Penutupan Tempat Hiburan Malam di Pangandaran Bersifat Permanen

Satpol PP Pangandaran saat melakukan penutupan salah satu tempat hiburan malam. dok/ruber.id

BERITA PANGANDARAN.ruber.id – Pemkab Pangandaran melalui Satuan Polisi Pamong Praja (Satpol PP) setempat telah menutup 33 tempat hiburan malam atau warung remang-remang di daerahnya.

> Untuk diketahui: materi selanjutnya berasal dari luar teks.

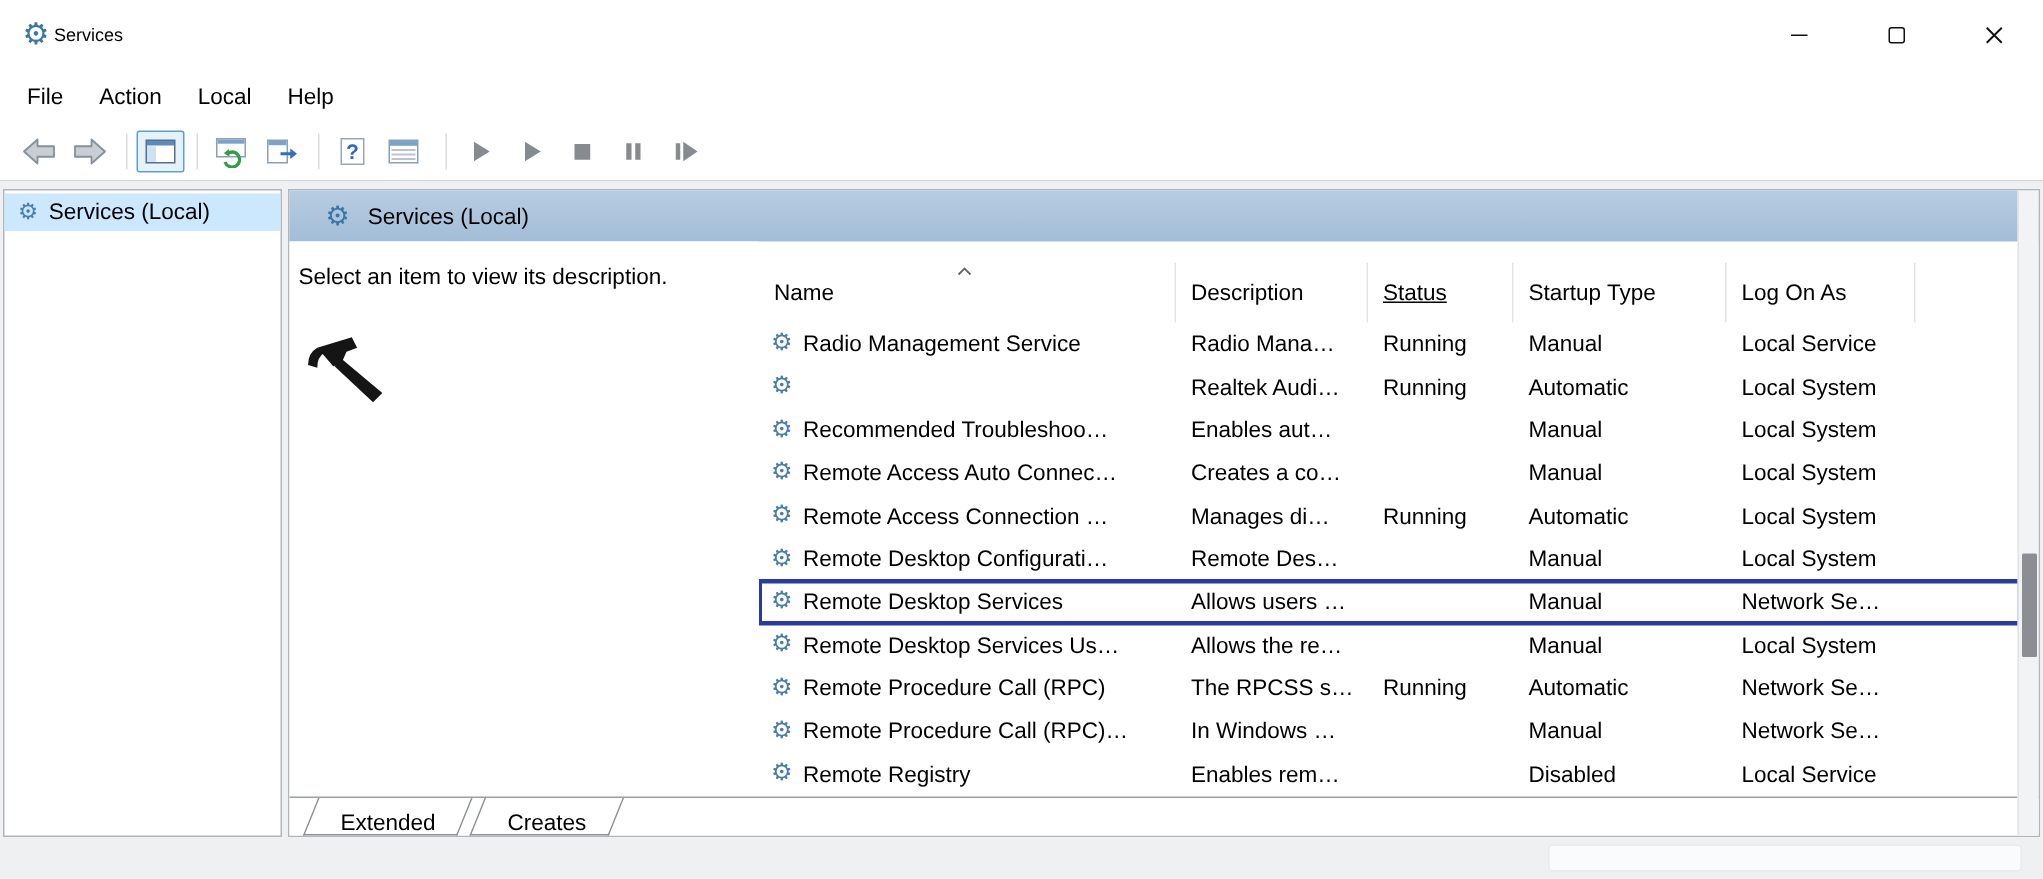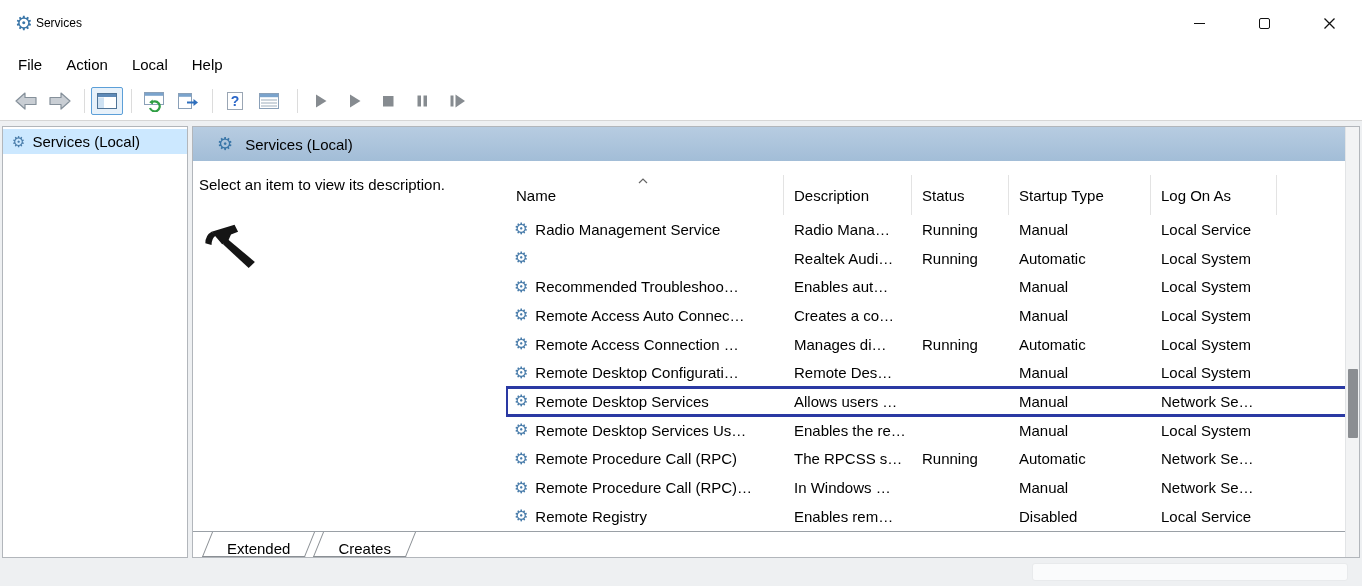--- a/index.html
+++ b/index.html
@@ -43,21 +43,21 @@
   .banner-title{margin-left:12px;}
   .desc-pane{position:absolute;left:0;top:34px;width:313px;height:372px;background:#fff;}
   .desc-hint{padding:15px 6px 0 6px;}
   .hammer{position:absolute;left:11px;top:62px;}
   
   .list-pane{position:absolute;left:313px;top:48px;width:841px;height:372px;overflow:hidden;background:#fff;}
   .list-header{display:flex;height:40px;}
   .hcell{display:flex;align-items:center;padding-left:10px;border-right:1px solid #e3e3e3;position:relative;white-space:nowrap;overflow:hidden;}
   .h-name{width:278px;}
   .h-desc{width:128px;}
-  .h-status{width:97px;}
+  .h-status{width:97px;text-decoration:underline;}
   .h-startup{width:142px;}
   .h-logon{width:126px;}
   .sort-caret{position:absolute;left:132px;top:3px;}
   .rows{height:332px;overflow:hidden;}
   .svc-row{display:flex;height:28.7px;align-items:center;position:relative;}
   .svc-row.highlighted{outline:3px solid var(--hl-color);outline-offset:-2px;}
   .cell{white-space:nowrap;overflow:hidden;display:block;}
   .c-name{width:278px;display:flex;align-items:center;gap:7px;padding-left:8px;}
   .row-gear{font-size:16px;line-height:1;color:#4a7dab;}
   .c-desc{width:128px;padding-left:10px;}
@@ -302,21 +302,21 @@
             <span class="cell c-desc">Allows users …</span>
             <span class="cell c-status"></span>
             <span class="cell c-startup">Manual</span>
             <span class="cell c-logon">Network Se…</span>
           </div>
           <div class="svc-row">
             <span class="cell c-name">
               <span class="row-gear">⚙</span>
               <span>Remote Desktop Services Us…</span>
             </span>
-            <span class="cell c-desc">Enables the re…</span>
+            <span class="cell c-desc">Allows the re…</span>
             <span class="cell c-status"></span>
             <span class="cell c-startup">Manual</span>
             <span class="cell c-logon">Local System</span>
           </div>
           <div class="svc-row">
             <span class="cell c-name">
               <span class="row-gear">⚙</span>
               <span>Remote Procedure Call (RPC)</span>
             </span>
             <span class="cell c-desc">The RPCSS s…</span>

Penutupan tersebut ditetapkan bersifat permanen.

Sebanyak 33 warung remang-remang itu tersebar di Pasar Wisata (PW), Pamugaran dan Batu Hiu. Tempat hiburan itu sudah dilabeli stiker lantaran tak berizin dan tak sesuai dengan peruntukannya.

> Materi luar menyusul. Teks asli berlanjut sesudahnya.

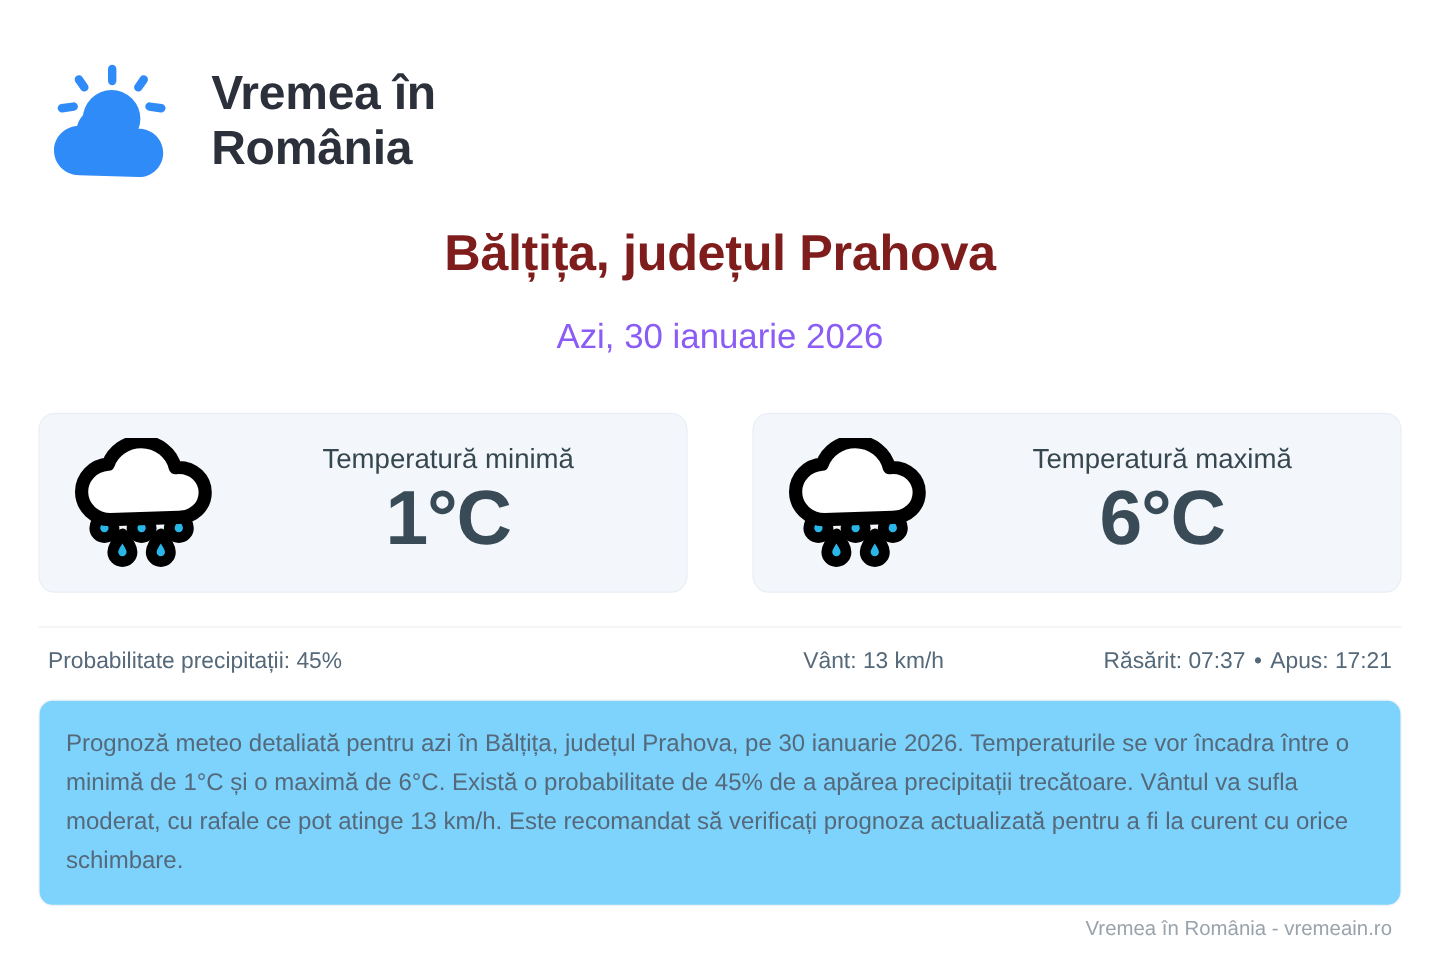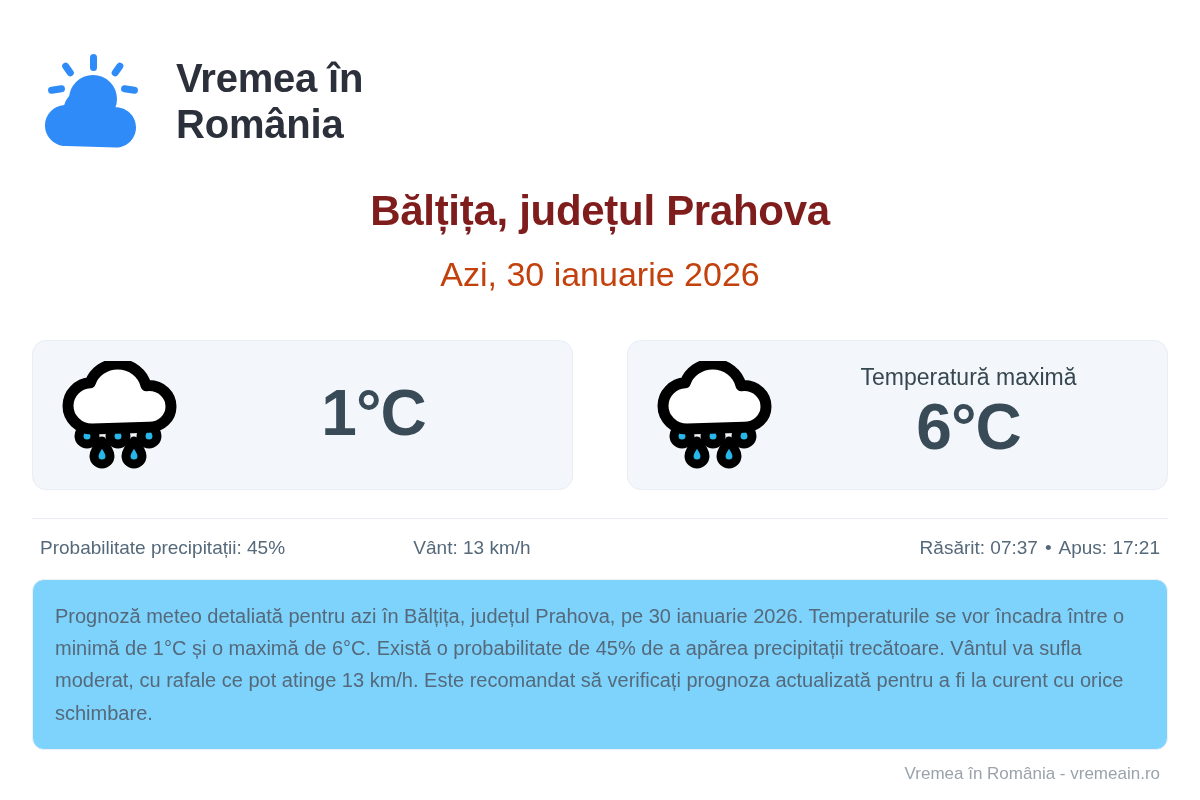--- a/index.html
+++ b/index.html
@@ -53,24 +53,24 @@
   }
   .page-title {
     font-size: 42px;
     font-weight: 700;
     color: #7f1d1d;
     letter-spacing: -0.3px;
     margin: 0;
     line-height: 1.1;
   }
   .page-subtitle {
-    font-size: 34px;
+    font-size: 29px;
     font-weight: 400;
-    color: #c2410c;
-    margin: 22px 0 0 0;
+    color: #8b5cf6;
+    margin: 32px 0 0 0;
     line-height: 1.1;
   }
 
   
   .cards {
     display: flex;
     gap: 54px;
     margin-top: 46px;
   }
   .card {
@@ -125,21 +125,21 @@
     margin-top: 18px;
     padding: 0 8px;
   }
   .stat {
     font-size: 19px;
     color: #55697a;
     flex: 1 1 0;
     white-space: nowrap;
   }
   .stat-left   { text-align: left; }
-  .stat-center { text-align: left; }
+  .stat-center { text-align: right; }
   .stat-right  { text-align: right; }
   .stat .dot { padding: 0 7px; }
 
   
   .description {
     margin-top: 20px;
     background: #7dd3fc;
     border: 1px solid #eef1f5;
     border-radius: 12px;
     padding: 20px 22px 20px 22px;
@@ -204,20 +204,21 @@
             <path d="M59 60c5 7 8 11 8 15a8 8 0 0 1-16 0c0-4 3-8 8-15z" fill="#29b6e8"></path>
             <path d="M90 60c5 7 8 11 8 15a8 8 0 0 1-16 0c0-4 3-8 8-15z" fill="#29b6e8"></path>
             <path d="M43 80c5 7 8 11 8 15a8 8 0 0 1-16 0c0-4 3-8 8-15z" fill="#29b6e8"></path>
             <path d="M75 80c5 7 8 11 8 15a8 8 0 0 1-16 0c0-4 3-8 8-15z" fill="#29b6e8"></path>
           </g>
 
           <path d="M33 68C19.7 68 9 57.6 9 44.8 9 32.6 18.8 22.6 31.2 21.8 35.1 10.9 45.9 3 58.7 3c13.9 0 25.5 9.4 28.4 21.8 1-.15 2-.22 3-.22C102.4 24.6 112 33.9 112 45.4S102.4 66.2 90.1 66.2L33 68z" fill="#ffffff" stroke="#000000" stroke-width="11" stroke-linejoin="round"></path>
         </svg>
       </span>
       <div class="card-body">
+        <div class="card-label">Temperatură minimă</div>
         <div class="card-value">1°C</div>
       </div>
     </div>
 
     <div class="card">
       <span class="card-icon">
         <svg viewBox="0 0 118 108" width="118" height="108" aria-hidden="true">
           <g stroke="#000000" stroke-width="9" stroke-linejoin="round">
             <path d="M28 60c5 7 8 11 8 15a8 8 0 0 1-16 0c0-4 3-8 8-15z" fill="#29b6e8"></path>
             <path d="M59 60c5 7 8 11 8 15a8 8 0 0 1-16 0c0-4 3-8 8-15z" fill="#29b6e8"></path>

Bupati Pangandaran Jeje Wiradinata mengatakan, puluhan warung remang-remang yang sudah ditutup itu bersifat permanen. Karena tak hanya jualan minuman keras, namun ada kegiatan prostitusi di tempat.

“Saat ini Pemkab sedang membuat Peraturan Daerah (Perda) untuk mengatur hal itu. Untuk mengantisipasi munculnya tempat-tempat prostitusi di Pangandaran lainnya,” kata Jeje belum lama ini.

Baca juga:  Sosok Sekda Pangandaran di Mata Bupati Jeje

Jeje menuturkan, Pemkab saat ini tengah berkomitmen untuk memberantas praktik-praktik prostitusi. Pemberantasan mulai dari warung remang-remang hingga tempat lainnya.

“Kami sedang menyusun Perda terkait tempat hiburan. Pastinya yang tidak berizin dan menjadi sarang kemaksiatan kami tutup, terutama praktik prostitusi,” tuturnya.

Jeje menyebutkan, lokasi pasar wisata itu bukan untuk dijadikan tempat hiburan malam. Terlebih, lahannya pun sudah milik pemerintah daerah, maka sewaktu-waktu akan digunakan.

“Belum kepikiran mau dibangun apa, yang pasti ke depannya untuk keperluan pariwisata di Pangandaran,” sebutnya.